That's silly, you can pull it out/off in a couple seconds with pliers. Unless it reacts with the layer that the sole is glued to making repairs inconsistent. Not a cobbler or a climber though.


----------



## Harold (Dec 23, 2003)

I have a pair of regular freeriders with uppers in GREAT shape still. but using the wrong pedals for a bit resulted in torn holes in the soles. this happened right around the time that 5.10 got rid of the resole kits, so I remember seeing them available and then a short time later when I was ready to order one, they were gone. I've held onto the shoes because they're in such good shape otherwise, I'm loathe to just toss them.

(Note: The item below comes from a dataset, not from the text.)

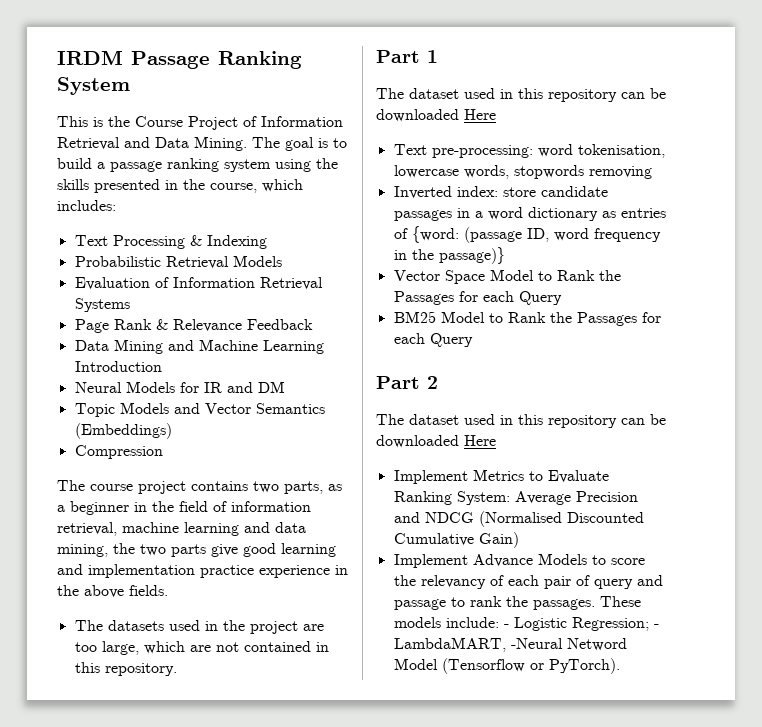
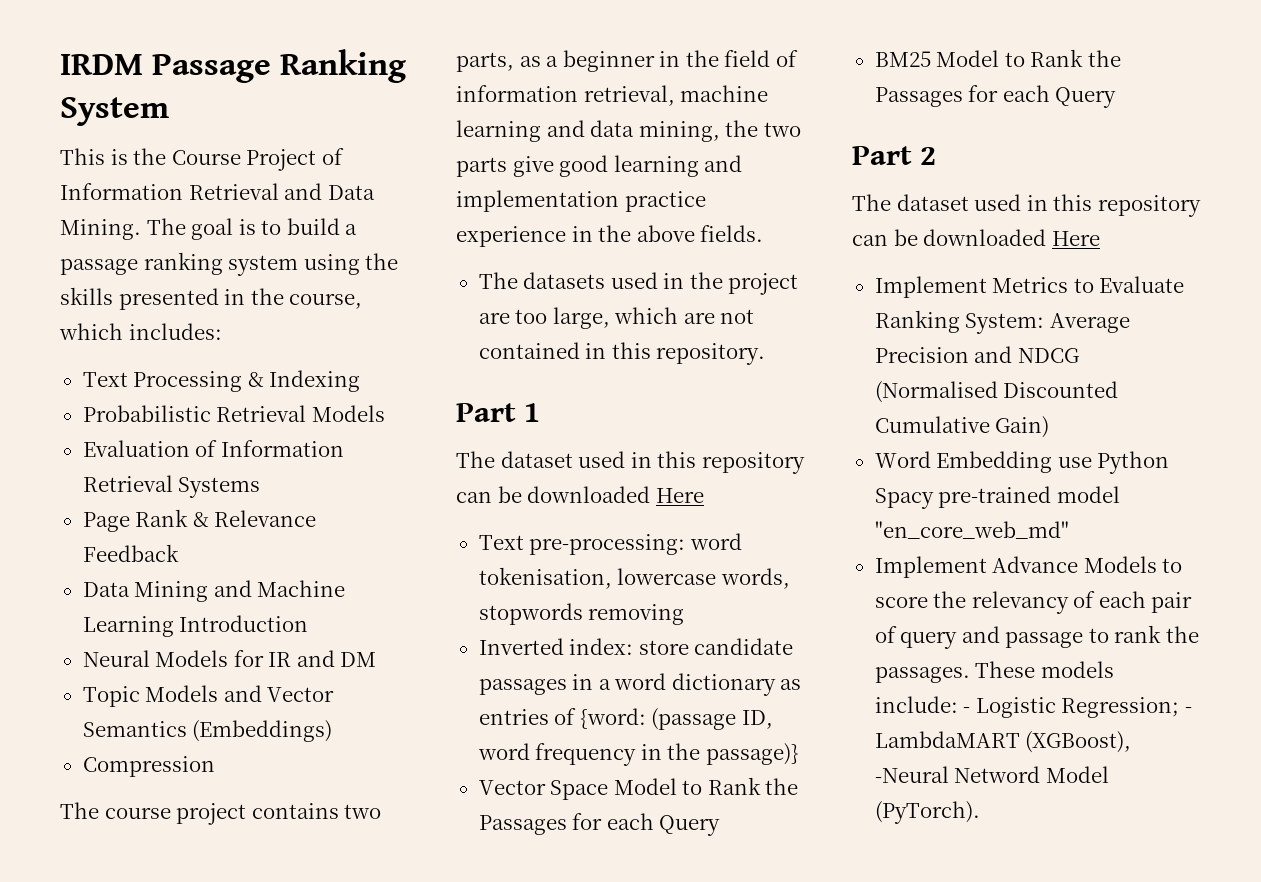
(519, 540) none -> [874,451,1170,474] [874,486,1120,509] [874,521,1069,539] // Word Embedding use Python Spacy pre-trained model "en_core_web_md"
[393,637,506,652] LambdaMART, -> [874,731,1132,753] LambdaMART (XGBoost),
[441,658,620,674] (Tensorflow or PyTorch). -> [874,801,980,824] (PyTorch).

if the vibram dotty resole turns out nice, I might look into this myself so I can put those shoes back into rotation.


----------



## slimat99 (May 21, 2008)

Just wonder if you guys think a dedicated flat shoe cobbler would do well? We've never seen a cobbler market specifically to us. Even when 5.10 offered kits all the marketing was for climbing, but flat pedal use was a fraction of what it is today. Personally I'm not sure how well such a business would do considering we are a demographic that's willing to overpay for everything associated with our sport, and we want the latest and greatest. That makes me think resoling wouldn't become very popular. On the other hand flat shoes are going for 140 to 160 these days. A resole for roughly 70 starts to look pretty good, and as we all know, our soles chunk out before the uppers break a sweet. People are becoming more conscience of ocean landfill too. 

A big factor for anyone that would consider such a business is compound availability. The Jury is still out on whether the approach compounds available are good enough to become popular in such a competitive flat shoe market. Vibram has been in the flat market for years with little fan fair.


----------



## Fajita Dave (Mar 22, 2012)

yzedf said:


> That's silly, you can pull it out/off in a couple seconds with pliers. Unless it reacts with the layer that the sole is glued to making repairs inconsistent. Not a cobbler or a climber though.


They might not refuse it on mtb or approach shoes. In climbing there's a lot of precision foot work depending on the style of the route. Small issues with the shoe's structure effect how the new sole fits the shoe and impacts the end performance. I'm not a cobbler either so there's probably more to it that I don't know of.

If the holes went through the rubber and dug into the shoe it might be a problem but again for our shoes the cobbler might not care at all.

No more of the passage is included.